The Love Scale Of Pain

1 Jul


The other night Luke and I went on a run down to the beach.

I know how cutesy that sounds, a couple exercising together, and I apologize for that.  This is a real thing now and we’re all going to have to live with it.

On the way down we stopped at the MAC store because I’ve had a hankering for a deep, blood red lipstick.  I have a to-do list on my phone that I check rather obsessively, and the number one thing for the past several weeks has been “blood lipstick.”

One can never underestimate the power of a new lipstick.
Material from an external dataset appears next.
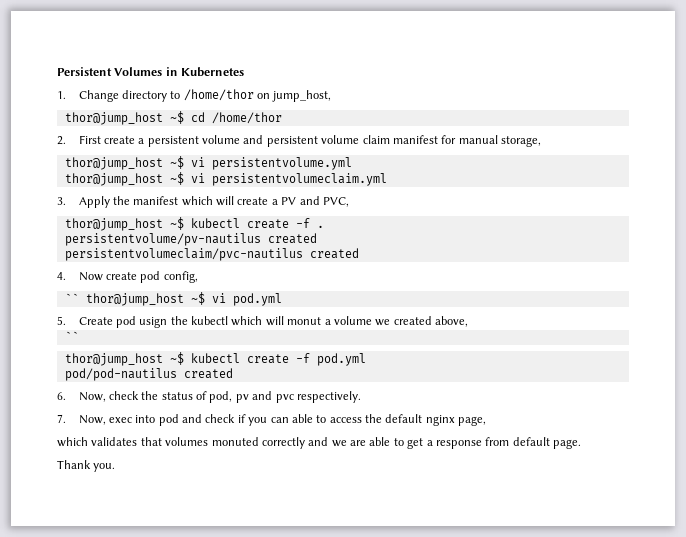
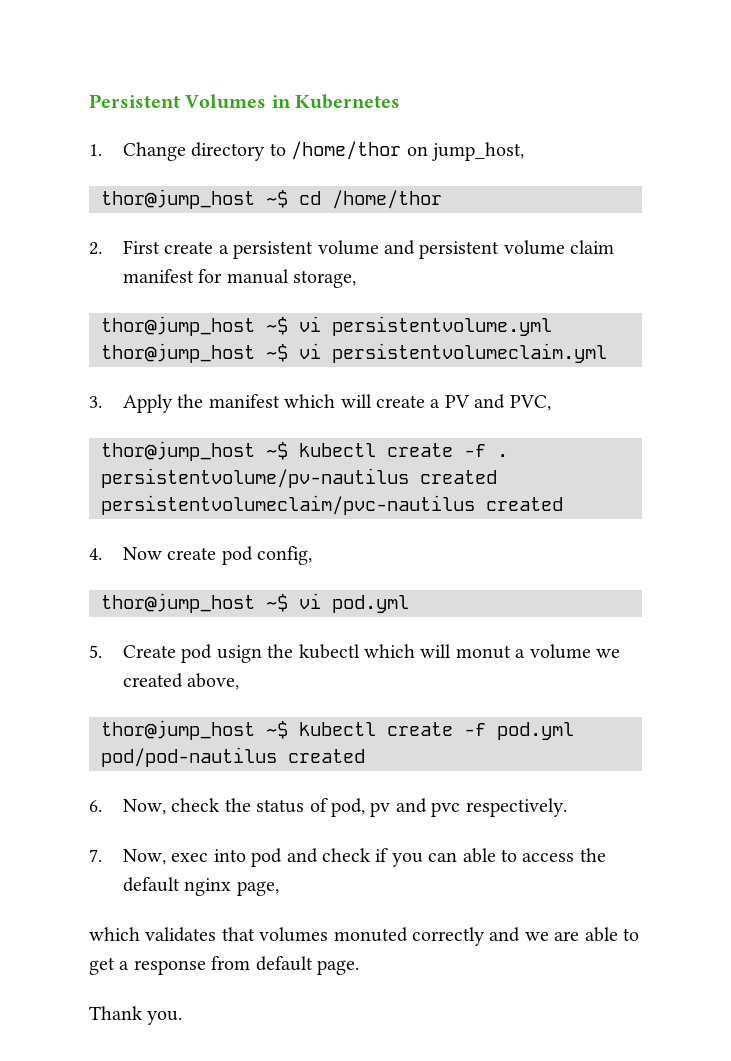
- `` thor@jump_host ~$ vi pod.yml
+ thor@jump_host ~$ vi pod.yml
  5. Create pod usign the kubectl which will monut a volume we created above,
- ``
We got to the beach just in time to see the sun set. To our left was the Santa Monica Pier, lit up in neon and screams, almost smelling of cotton candy.  To our right were the Santa Monica Mountains, swirling under the sunset.  Just beyond that was Malibu, twinkling ever so slightly out of reach, as Malibu always is.

We sat for a moment on the bluffs watching nature take its course and speaking very little. It was a content silence, punctuated occasionally by a hand squeeze or a comment on the sky.  After it ended we ran the 13 blocks home and went out for a little Middle Eastern chicken with a lot of extra garlic sauce on the side.
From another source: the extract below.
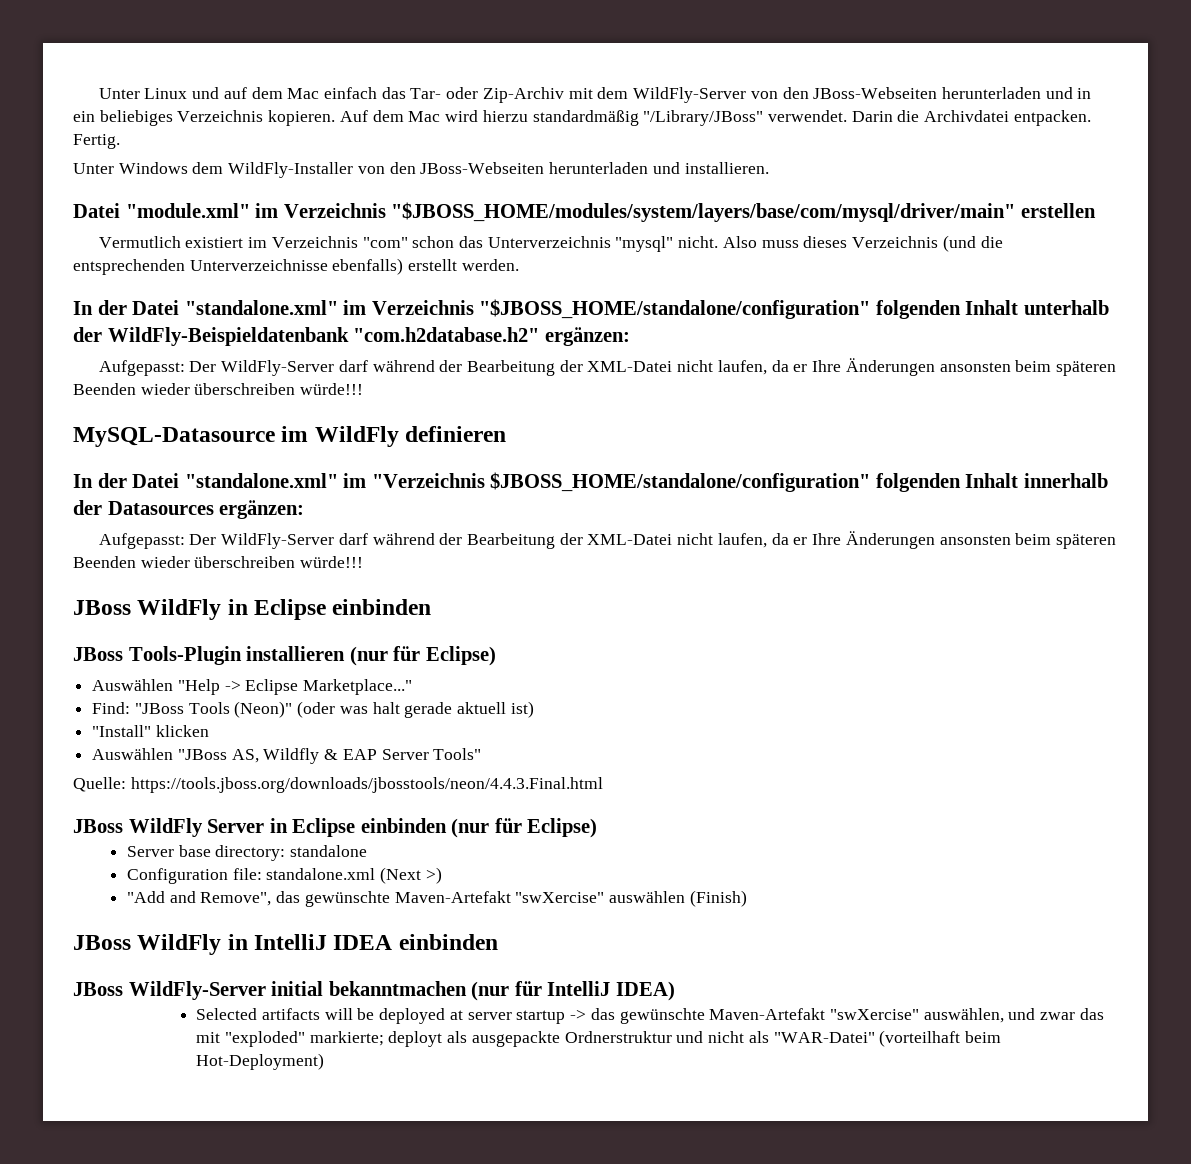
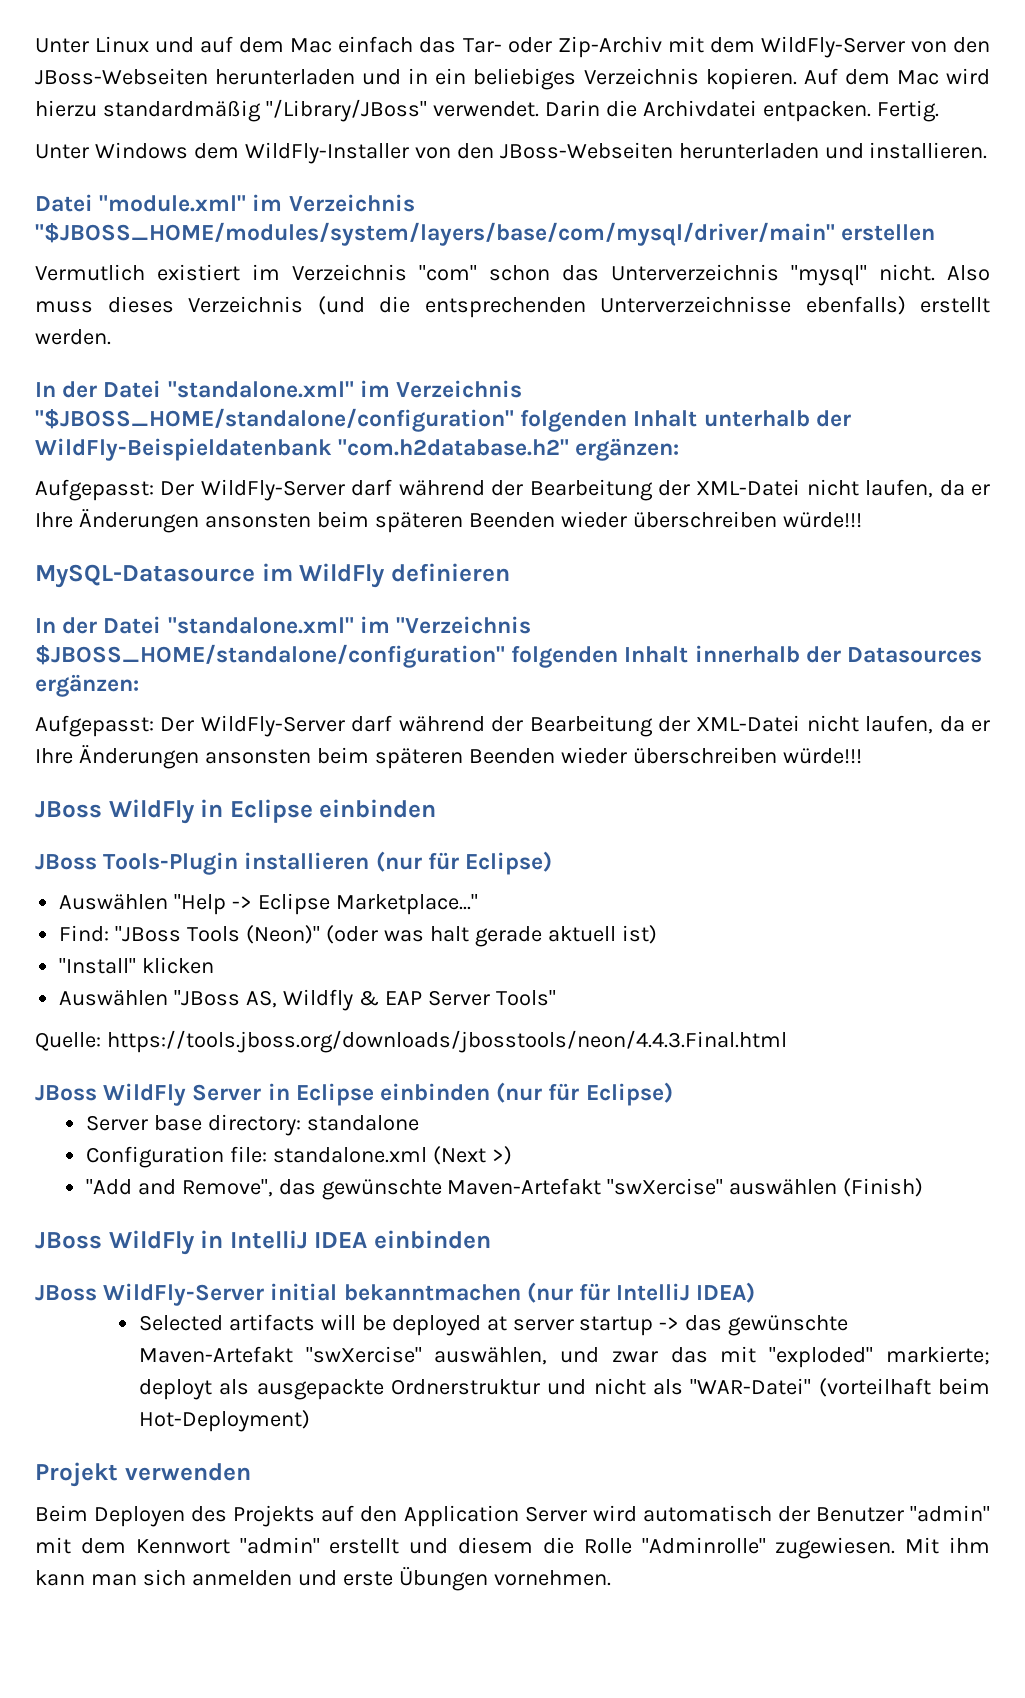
+ Projekt verwenden
+ Beim Deployen des Projekts auf den Application Server wird automatisch der Benutzer "admin" mit dem Kennwort "admin" erstellt und diesem die Rolle "Adminrolle" zugewiesen. Mit ihm kann man sich anmelden und erste Übungen vornehmen.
It was lovely night.  And also, you know, just a run.

Earlier this year I told Hilary that I worried for myself.  I worried that I would never love like I once loved, with an intensity that made me want to die every moment of every day.   I worried I would have to go through my life only feeling that once.
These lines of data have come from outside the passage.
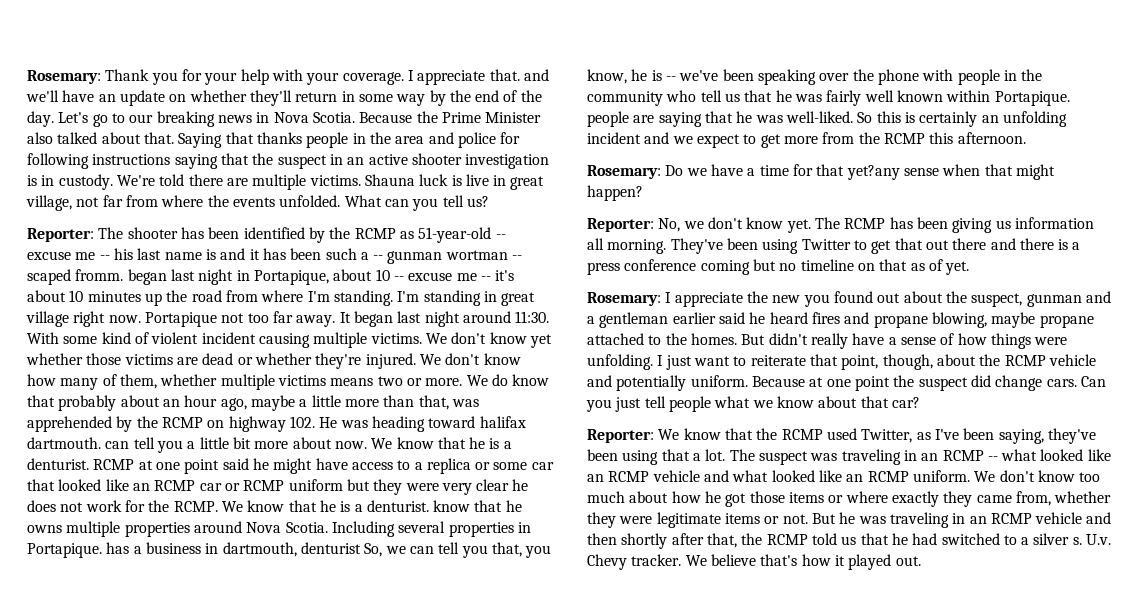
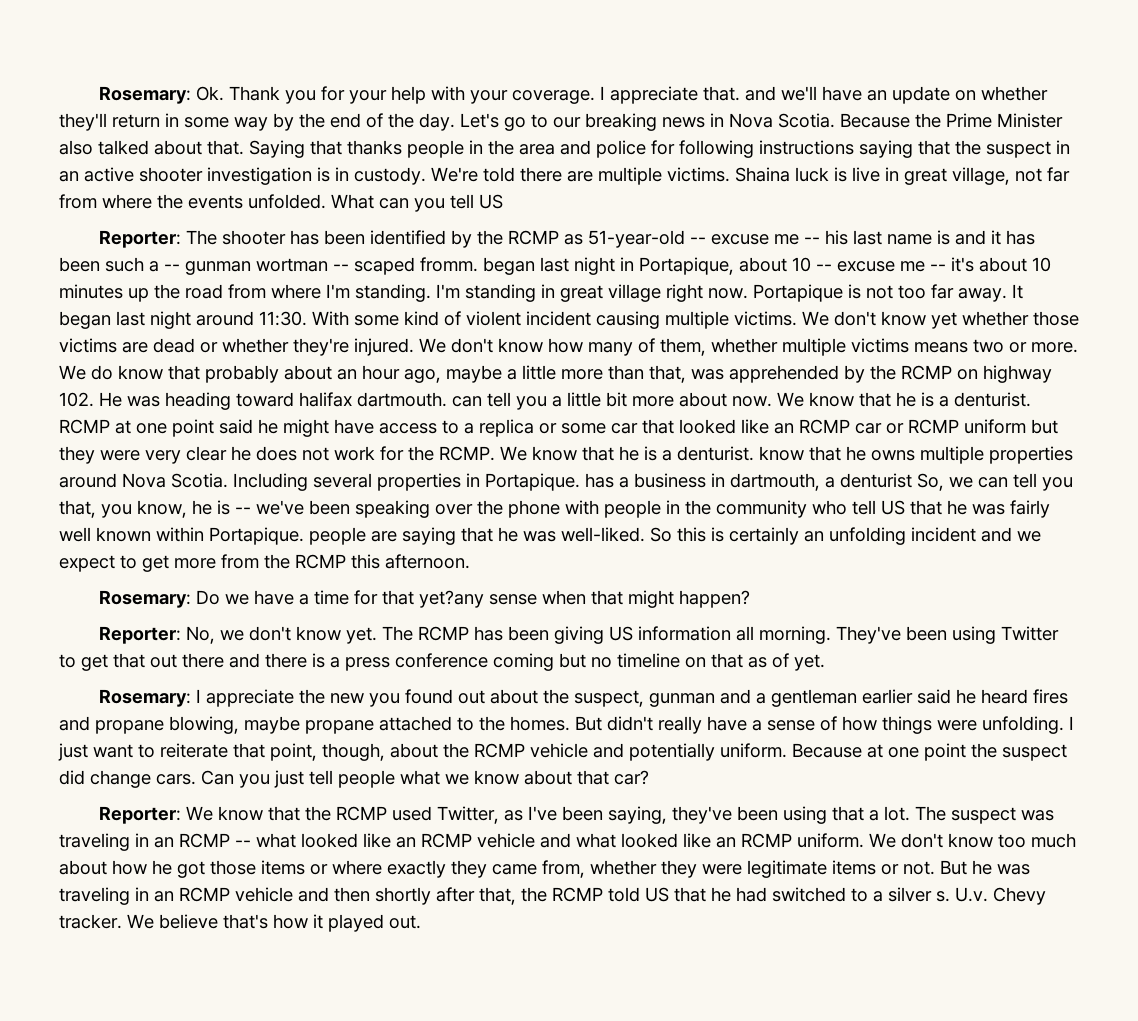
- Rosemary: Thank you for your help with your coverage.
+ Rosemary: Ok. Thank you for your help with your coverage.
- Shauna luck is live in great village, not far from where the events unfolded.
+ Shaina luck is live in great village, not far from where the events unfolded.
- What can you tell us?
+ What can you tell US
- Portapique not too far away.
+ Portapique is not too far away.
- Including several properties in Portapique. has a business in dartmouth, denturist So, we can tell you that, you know, he is -- we've been speaking over the phone with people in the community who tell us that he was fairly well known within Portapique. people are saying that he was well-liked.
+ Including several properties in Portapique. has a business in dartmouth, a denturist So, we can tell you that, you know, he is -- we've been speaking over the phone with people in the community who tell US that he was fairly well known within Portapique. people are saying that he was well-liked.
- The RCMP has been giving us information all morning.
+ The RCMP has been giving US information all morning.
- But he was traveling in an RCMP vehicle and then shortly after that, the RCMP told us that he had switched to a silver s.
+ But he was traveling in an RCMP vehicle and then shortly after that, the RCMP told US that he had switched to a silver s.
Hilary, in her wisdom, said, “Jill…why would you want that?  Why would you want someone who makes you want to die?”

When I relayed the story to Caitlin she tacked on, “Jill, you’re saying, ‘I’m afraid I’ll never again find someone else who doesn’t understand me.  Who makes me feel terrible about myself.  Who mocks my beliefs.  Who makes me feel desperate and out of control and like I’m going to die of heartbreak every day.  What if I never find that again? Oh no!’”

And when you put it that way,


One of my biggest challenges as an adult has been learning how to love.

Not learning to love.  That part was easy.  Love just swept me away from a young age without any trying on my part.

But how to love.

That’s a different beast altogether.

For so long my idea of love was wrapped up in my idea of pain.  Love is pain.  Love hurts.  Love makes you want to die, but all of the good ones do!

I even began to measure my love on a pain scale, inadvertently.  How much I loved someone was directly tied to how much they could make me hurt.

He doesn’t make me want to die, thus I must not love him very much.

When I’m around him I am calm and content.  I guess I don’t have any feelings for him.

Alecia Moore put it another way when she crooned, “I hate you.  I really hate you, so much I think it must be true love. No one else can break my heart like you.”

I have a very difficult time registering love if it isn’t hurting me.

Which, when I put it that way,


I don’t really know how this ties to my run and sunset watching the other day, but I think it does.  I think last week I went on a run and ate some garlic sauce and wore blood red lipstick and it was good.

I think this something.


I’m working on a new scale.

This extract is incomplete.